[Action item] Scan the entries line by line and return those with "bullet".

┌────────

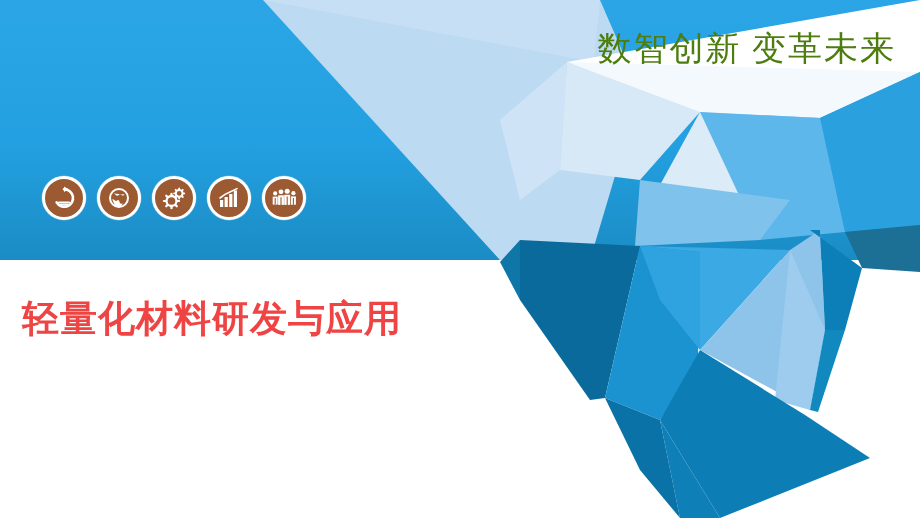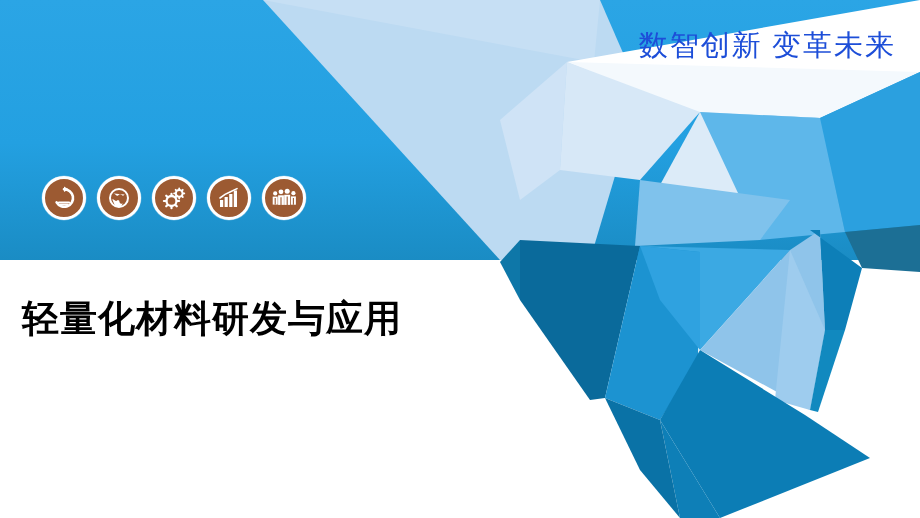--- a/index.html
+++ b/index.html
@@ -44,9 +44,9 @@
     right: 24px;
     top: 26px;
     font-family: "Liberation Serif", "DejaVu Serif", serif;
-    font-size: 29px;
+    font-size: 34px;
     letter-spacing: 2px;
-    color: #1d4ed8;
+    color: #4d7c0f;
     white-space: nowrap;
     z-index: 5;
   }

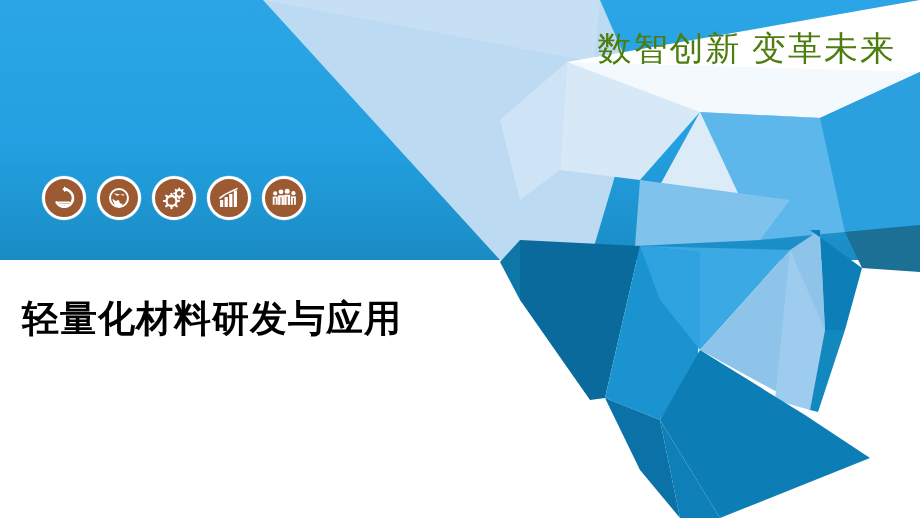--- a/index.html
+++ b/index.html
@@ -85,7 +85,7 @@
     font-weight: bold;
     font-size: 37px;
     letter-spacing: 1px;
-    color: #000000;
+    color: #ef4444;
     white-space: nowrap;
     z-index: 5;
   }

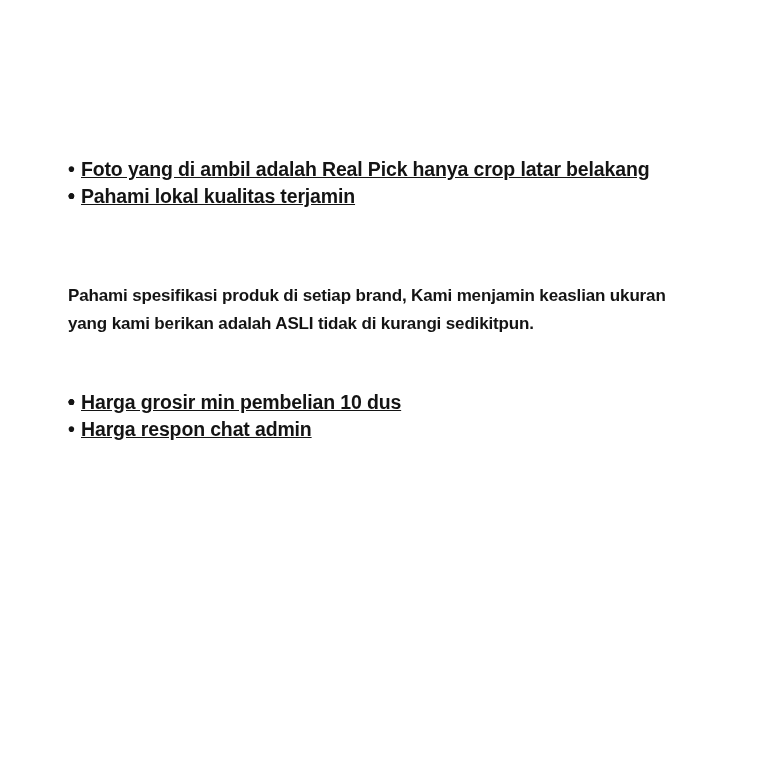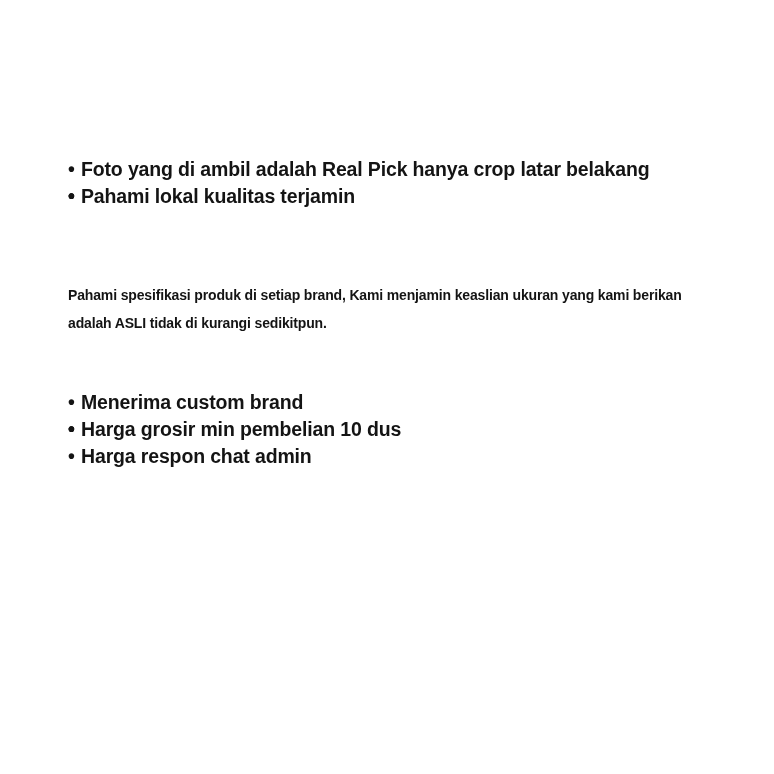--- a/index.html
+++ b/index.html
@@ -63,6 +63,7 @@
 
   .bullet-item .bullet-text {
     display: inline;
+    text-decoration: underline;
   }
 
   

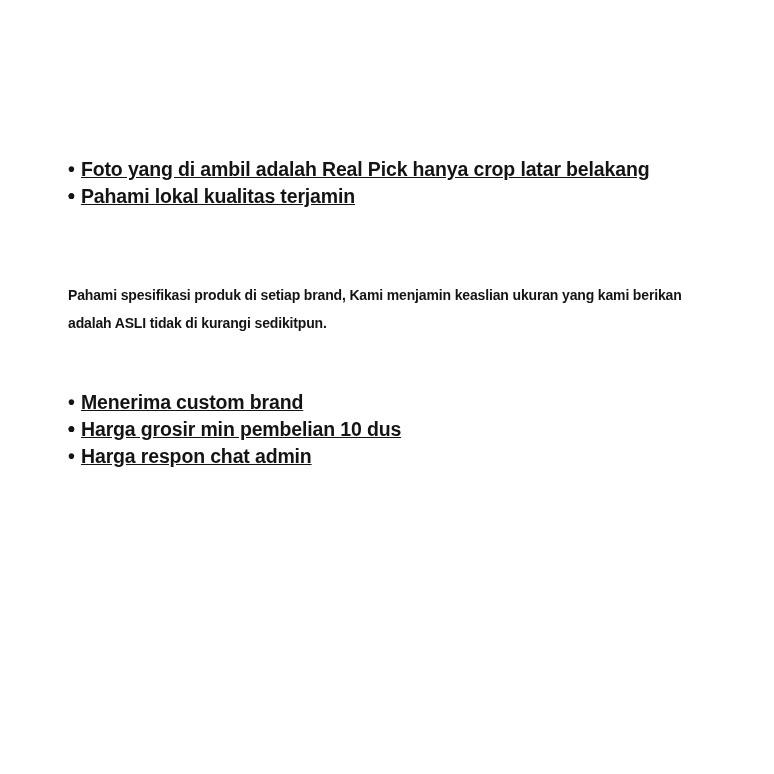--- a/index.html
+++ b/index.html
@@ -68,7 +68,7 @@
 
   
   .paragraph {
-    font-size: 14px;
+    font-size: 17px;
     font-weight: bold;
     line-height: 27.5px;
     color: #141414;

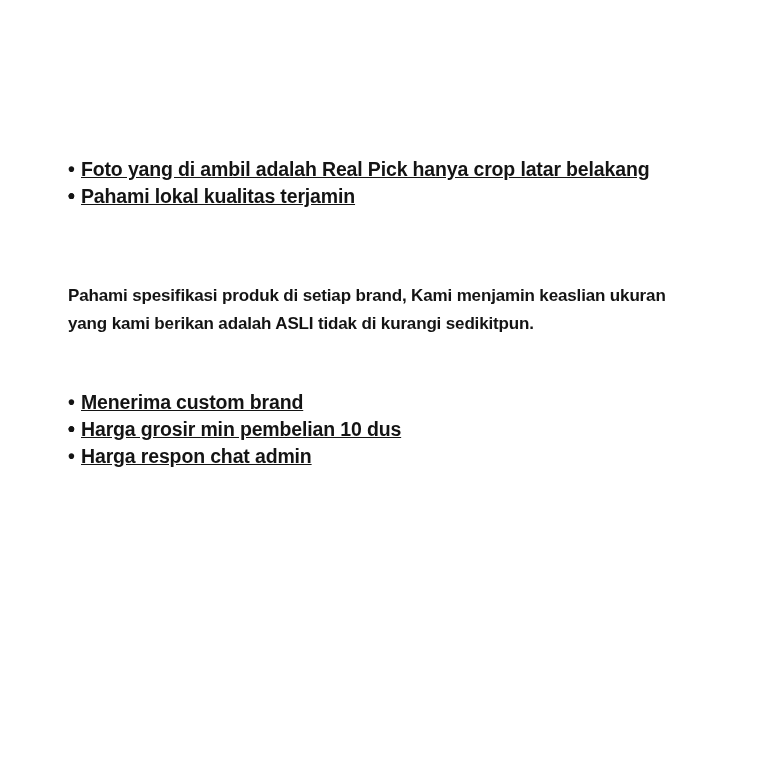--- a/index.html
+++ b/index.html
@@ -112,7 +112,6 @@
     <ul class="bullet-list block">
       <li class="bullet-item">
         <span class="bullet-dot">•</span>
-        <span class="bullet-text">Menerima custom brand</span>
       </li>
       <li class="bullet-item">
         <span class="bullet-dot">•</span>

└────────

[Solution to the exercise]
   .bullet-item .bullet-text {
     <ul class="bullet-list block">
       <li class="bullet-item">
         <span class="bullet-dot">•</span>
-        <span class="bullet-text">Menerima custom brand</span>
       <li class="bullet-item">
         <span class="bullet-dot">•</span>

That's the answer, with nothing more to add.